What fascinates me is honesty of description. She sees a crime made on her in the complexity of her own feelings, senses again. She’s an original person with a sense of justice and this strong willing of justice for everyone (I think also because Maya Angelou’s a religious person) never leaves her. She’s so depressed by the possibility she should lie at the hearing, and she fears to be disgraced by this lie in her own, God’s and her relatives’ eyes so much she doesn’t think of revenge at all. We see a person willing justice firstly for herself, so for others.
She already speaks from a group of people when she’s at school and she’s hearing white kids will have better opportunities and more equipment for studying, so there’re originally more chances they’ll become next Maria Curie or Paul Gauguin in future then for black kids. “It was awful to be Negro and have no control over my life. It was brutal to be young and already trained to sit quietly and listen to charges brought against my color with no chance of defense” (Angelou, M). And disruption of the whole scene she remembered and then pictured in her novel is quite poetic. To express despair of her own and of all generation of her kind she chooses a very strong metaphor and writes: “Then I wished that Gabriel Prosser and Nat Turner had killed all white folks in their beds and that Abraham Lincoln had been assassinated before the signing of the Emancipation Proclamation, and that Harriet Tubman had been killed by that blow on her head and Christopher Columbus had drowned in the Santa Maria” (Angelou, M). It’s very intimate and strong words to say also.

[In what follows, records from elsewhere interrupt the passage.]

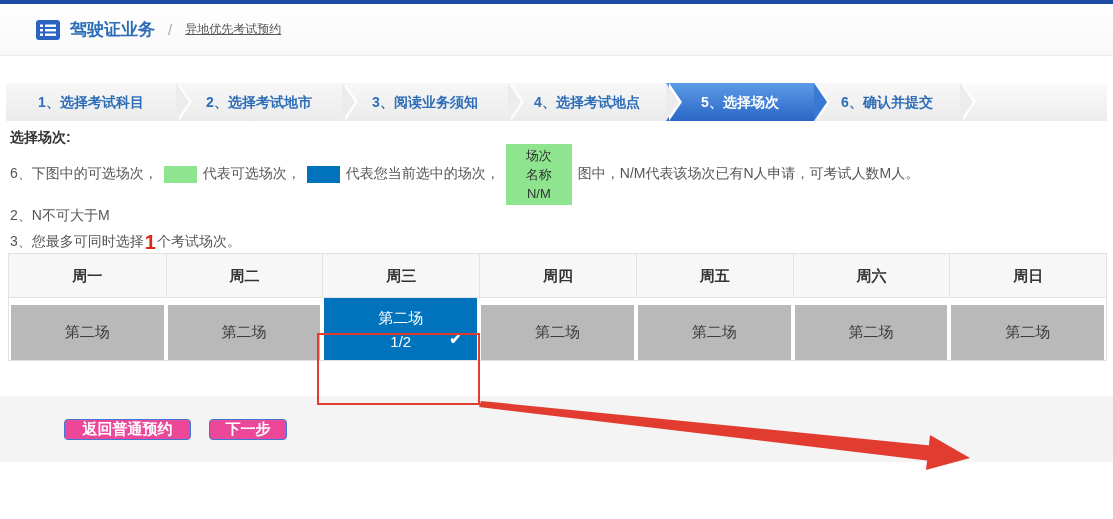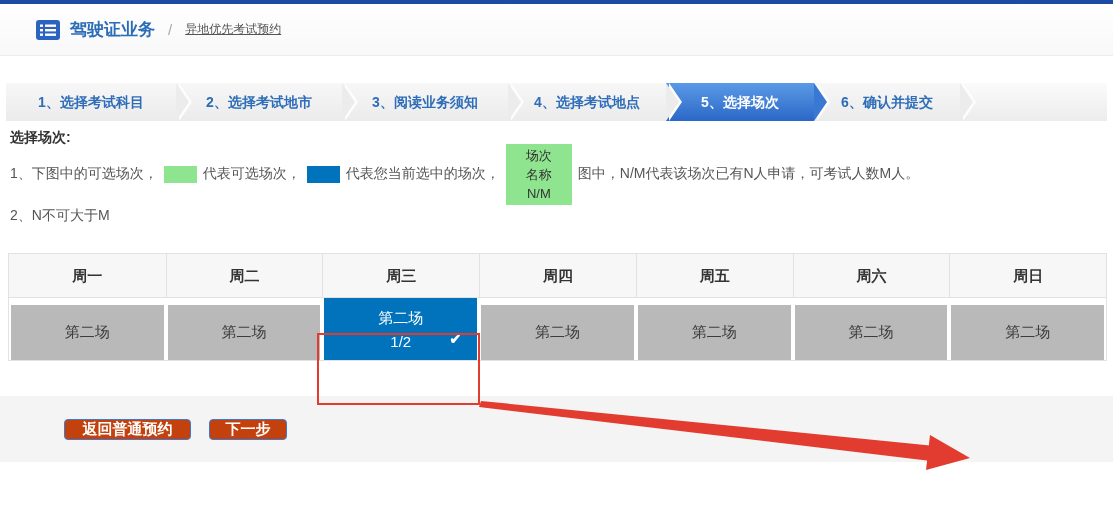--- a/index.html
+++ b/index.html
@@ -112,7 +112,7 @@
   <div class="tips">
     <div class="tips-heading">选择场次:</div>
     <div class="tip-line1">
-      <span>1、下图中的可选场次，</span>
+      <span>6、下图中的可选场次，</span>
       <span class="swatch swatch-green"></span>
       <span>代表可选场次，</span>
       <span class="swatch swatch-blue"></span>

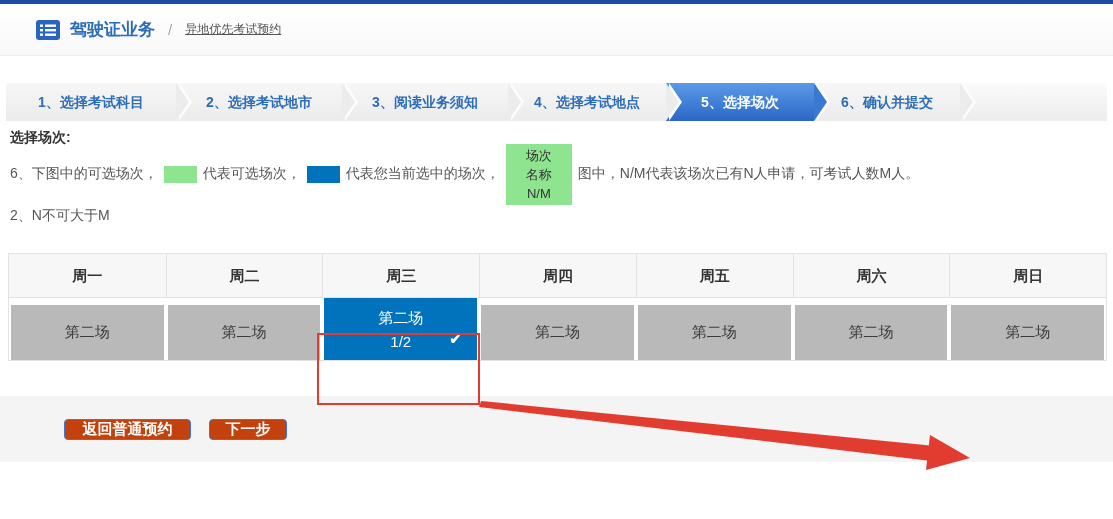--- a/index.html
+++ b/index.html
@@ -124,6 +124,11 @@
       <span>图中，N/M代表该场次已有N人申请，可考试人数M人。</span>
     </div>
     <div class="tip-line2">2、N不可大于M</div>
+    <div class="tip-line3">
+      <span>3、您最多可同时选择</span>
+      <span class="red-num">1</span>
+      <span>个考试场次。</span>
+    </div>
   </div>
 
   <div class="sched">

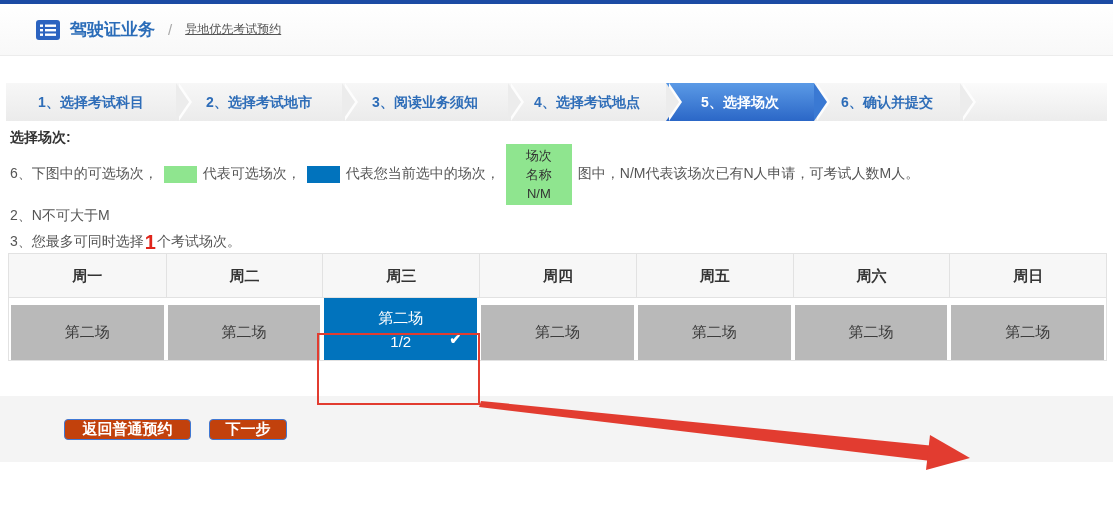--- a/index.html
+++ b/index.html
@@ -66,7 +66,7 @@
   .check-icon { position:absolute; right:16px; bottom:13px; font-size:14px; font-weight:bold; }
 
   .footer { margin-top:35px; height:66px; background:#f4f4f4; display:flex; align-items:center; }
-  .btn { background:#c2410c; border:1px solid #3f78d4; border-radius:4px; color:#fff;
+  .btn { background:#ec4899; border:1px solid #3f78d4; border-radius:4px; color:#fff;
          font-family:"Liberation Sans", sans-serif;
          font-size:15px; font-weight:bold; height:21px; cursor:pointer; }
   .btn-back { width:127px; margin-left:64px; }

As a story of Maya Angelou’s life goes on she takes her sense of beauty with her, but for me, her childhood memories are brighter. From the same piece of memory, I love her metaphor for sounds: “Amen’s and Yes, sir’s began to fall around the room like rain through a ragged umbrella” (Angelou, M). Also, it’s a very musical piece of text and words she uses are so simple and common but altogether manage to express one particular image. That’s what I like about Maya Angelou’s prose.
And there’s one other characteristic that should be mentioned speaking about I Know Why the Caged Bird Sings novel. This book is full of energy, positively charged to resist life’s difficulties. It puts an accent on how grateful we should be for all the changes we’re given and teaches to appreciate and enjoy every moment of our lives and every good thing ever happened to us, as it teaches to value all the experience, even a bad one. It’s a book sopped with a spirit of surviving, and it’s so alive. Of course, Maya Angelou’s book is this mostly because of a great woman she was and the experience she had.
But the novel’s firstly beautiful because of the author’s artistic, talent and that’s what I wanted to say.

 

Work Cited
Angelou, M. I Know Why the Caged Bird Sings. Bantam Books, 1993.